■ Task brief
Nothing below is to be printed except the lines between the line holding "order date: 2022-07-03 -> 2022-06-28" and the line holding "2019-2025 Lexus ES 350 Cargo", inclusive, each exactly as it appears.

+ + + +

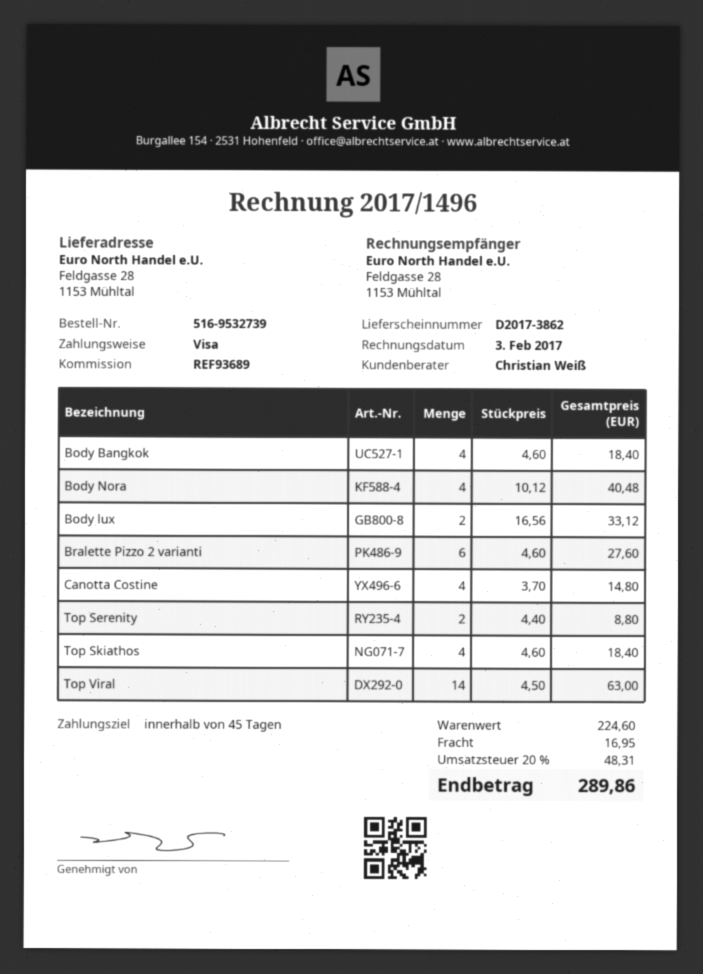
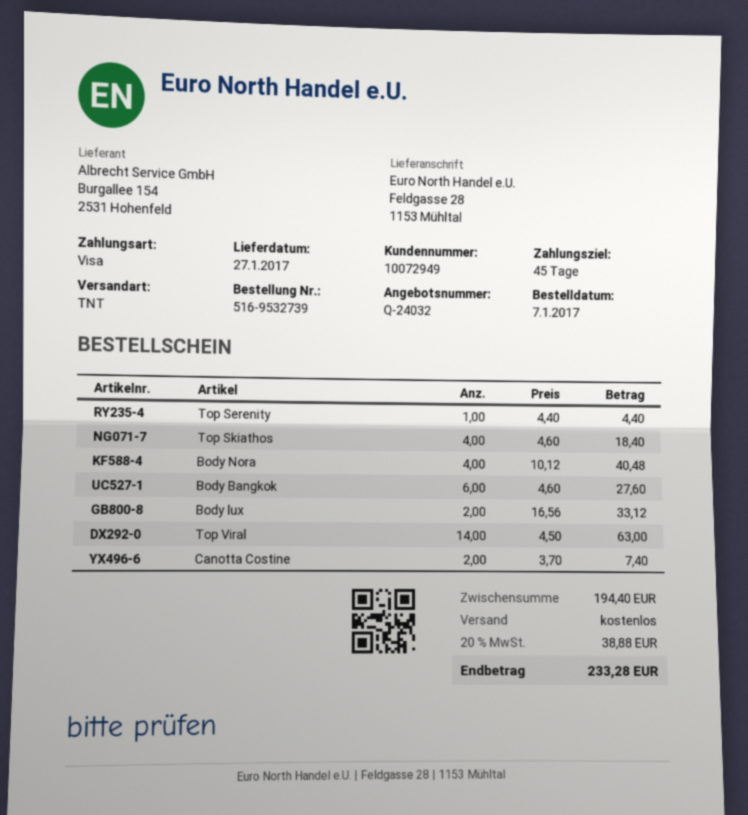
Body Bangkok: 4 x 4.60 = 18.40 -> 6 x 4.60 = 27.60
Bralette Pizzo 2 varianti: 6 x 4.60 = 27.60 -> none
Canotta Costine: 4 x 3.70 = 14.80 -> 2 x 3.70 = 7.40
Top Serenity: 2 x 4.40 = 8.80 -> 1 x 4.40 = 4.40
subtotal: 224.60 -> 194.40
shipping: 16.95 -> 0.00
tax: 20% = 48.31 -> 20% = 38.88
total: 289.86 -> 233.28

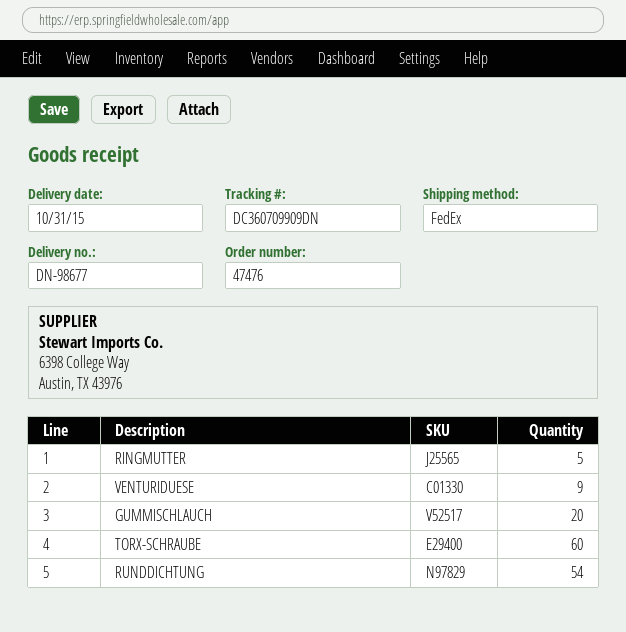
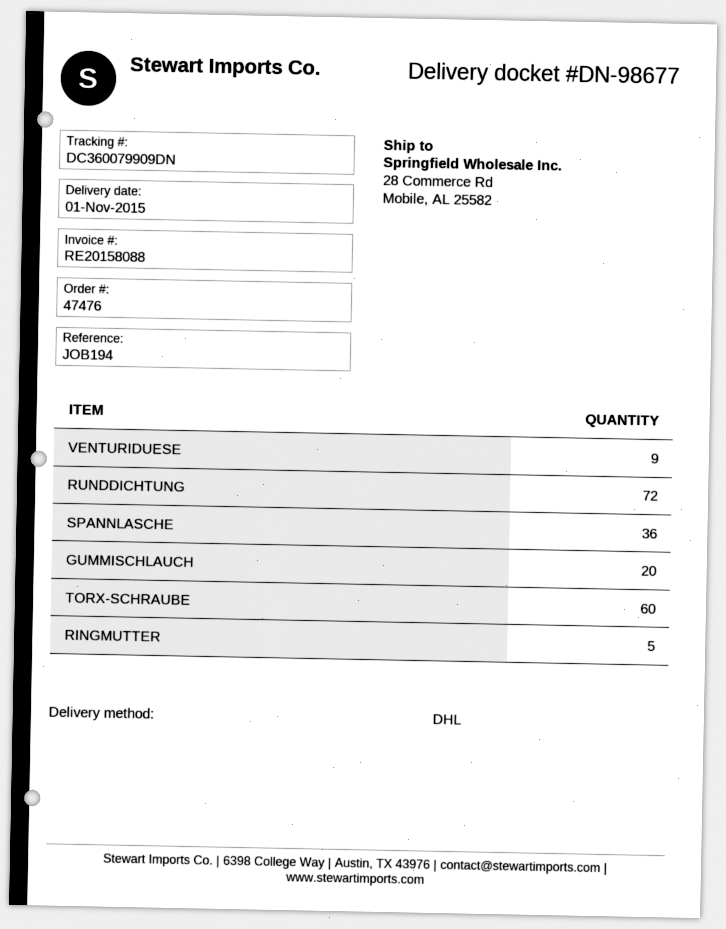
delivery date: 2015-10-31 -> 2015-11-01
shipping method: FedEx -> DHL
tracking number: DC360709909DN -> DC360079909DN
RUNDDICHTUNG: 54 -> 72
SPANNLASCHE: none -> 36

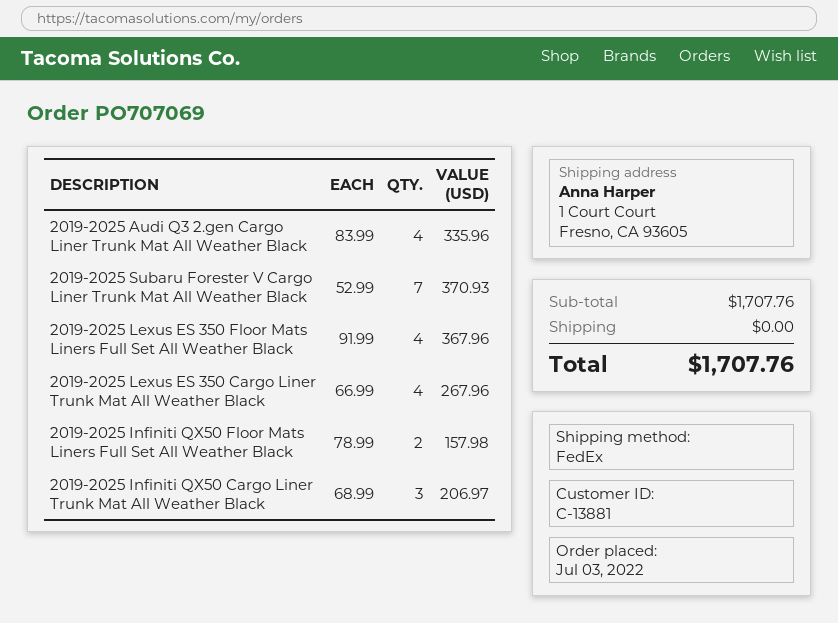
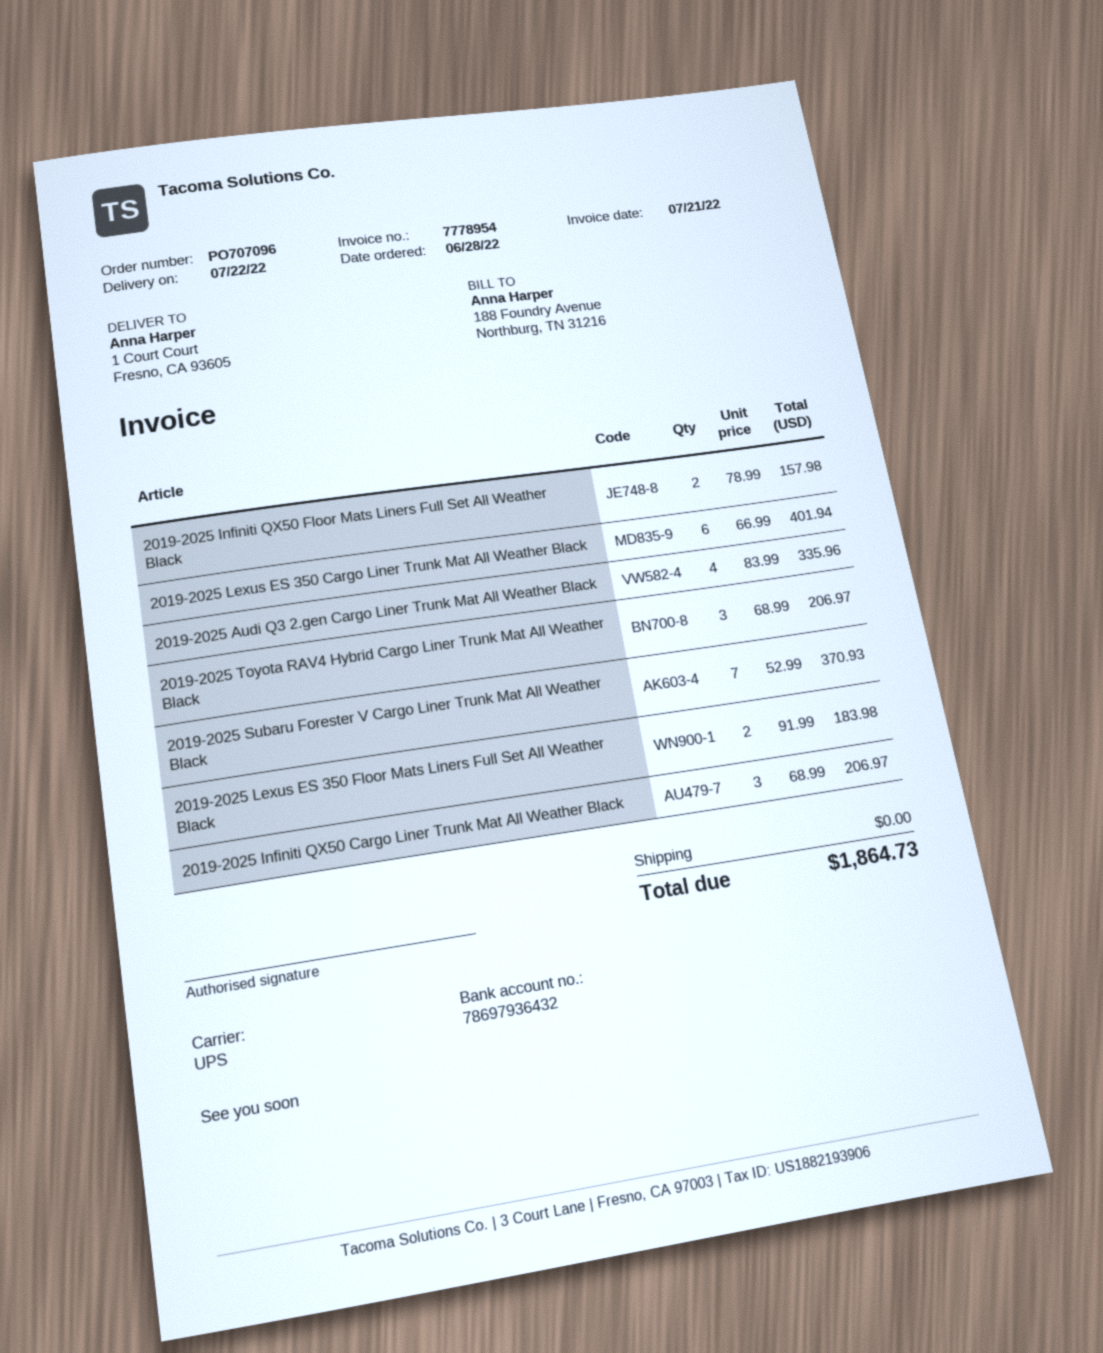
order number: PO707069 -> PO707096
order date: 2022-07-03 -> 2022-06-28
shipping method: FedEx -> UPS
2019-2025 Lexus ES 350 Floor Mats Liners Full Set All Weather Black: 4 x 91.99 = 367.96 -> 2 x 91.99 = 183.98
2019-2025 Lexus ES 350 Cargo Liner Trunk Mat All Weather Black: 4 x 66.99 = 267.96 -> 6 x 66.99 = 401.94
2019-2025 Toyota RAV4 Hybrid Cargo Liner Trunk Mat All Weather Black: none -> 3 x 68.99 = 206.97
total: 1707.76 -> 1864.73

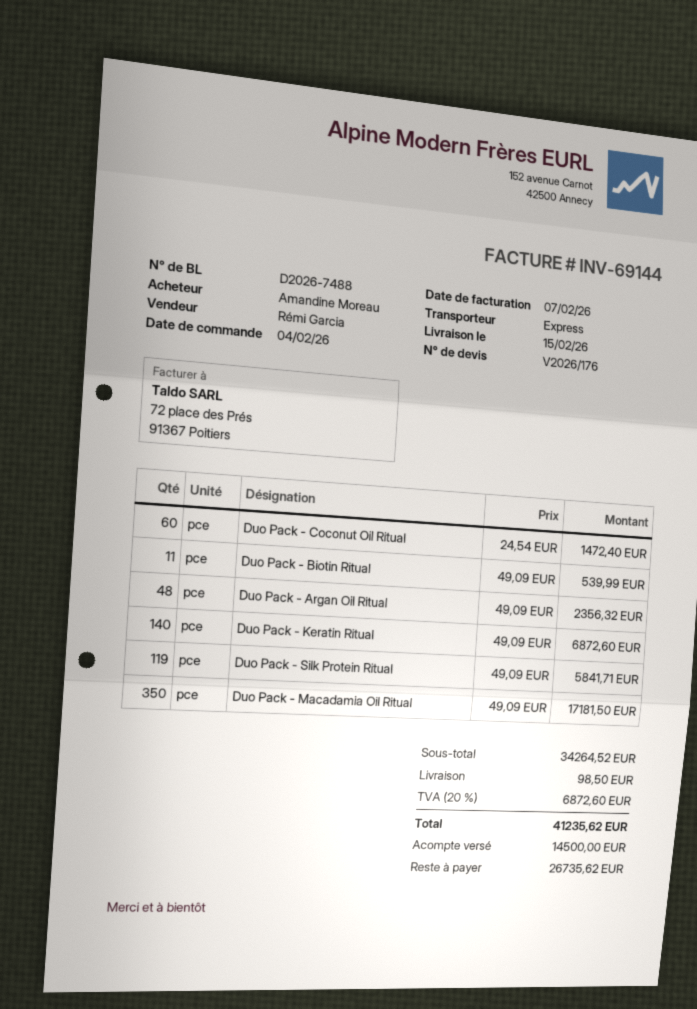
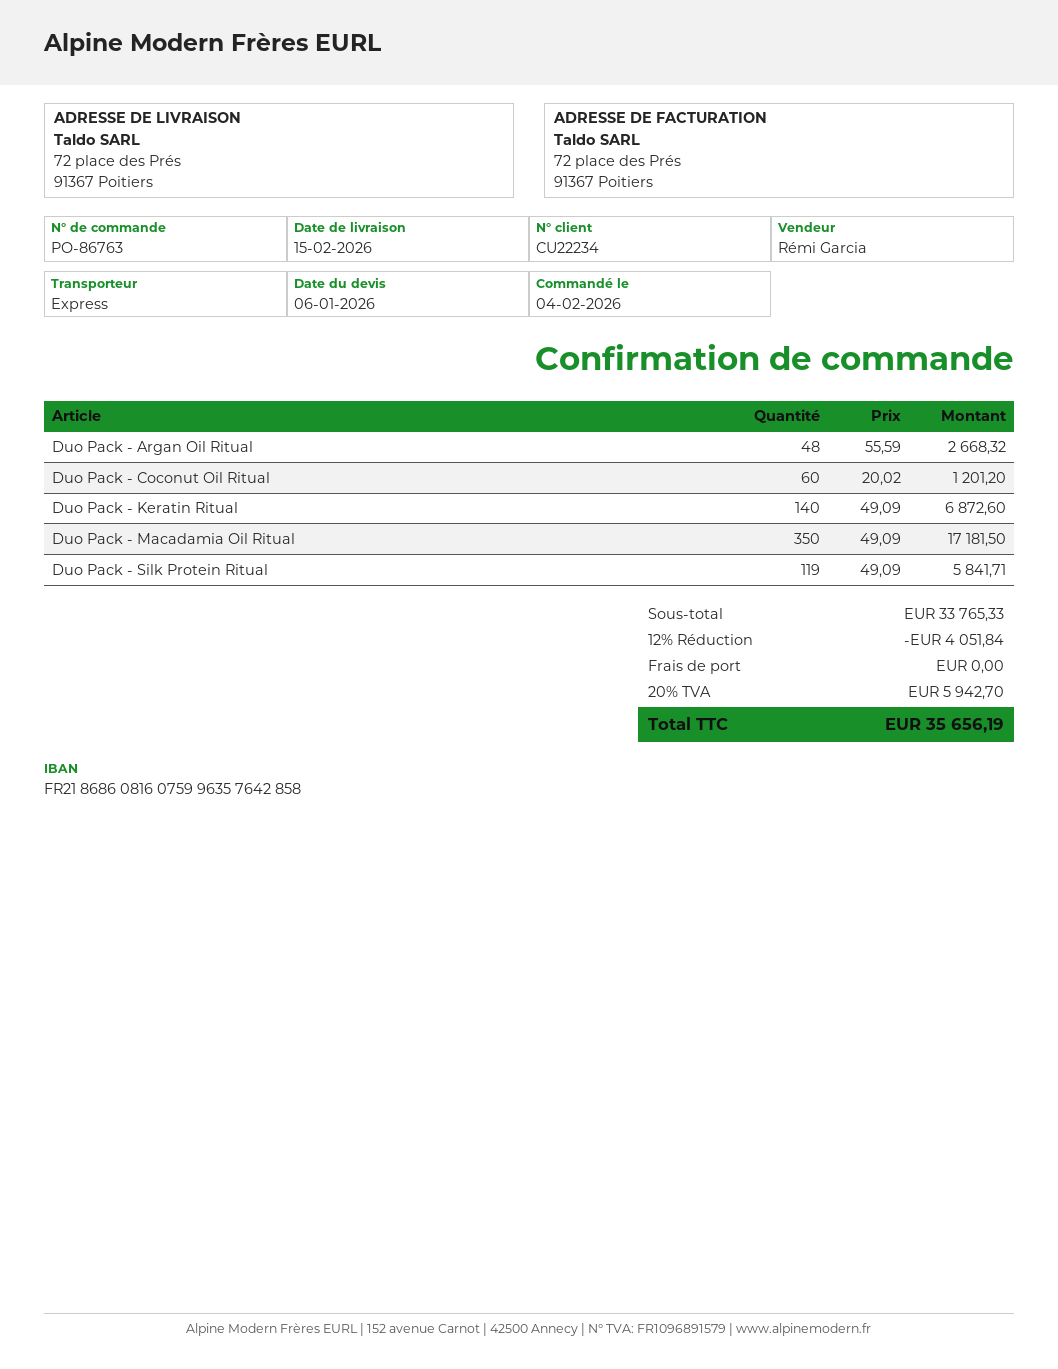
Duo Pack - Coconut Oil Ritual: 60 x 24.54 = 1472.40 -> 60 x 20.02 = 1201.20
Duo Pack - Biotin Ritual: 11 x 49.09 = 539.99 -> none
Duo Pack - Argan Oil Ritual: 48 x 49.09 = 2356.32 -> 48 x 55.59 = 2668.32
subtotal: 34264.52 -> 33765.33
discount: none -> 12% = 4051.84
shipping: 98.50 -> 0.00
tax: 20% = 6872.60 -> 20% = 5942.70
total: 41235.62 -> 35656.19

+ + + +

■ Answer
order date: 2022-07-03 -> 2022-06-28
shipping method: FedEx -> UPS
2019-2025 Lexus ES 350 Floor Mats Liners Full Set All Weather Black: 4 x 91.99 = 367.96 -> 2 x 91.99 = 183.98
2019-2025 Lexus ES 350 Cargo Liner Trunk Mat All Weather Black: 4 x 66.99 = 267.96 -> 6 x 66.99 = 401.94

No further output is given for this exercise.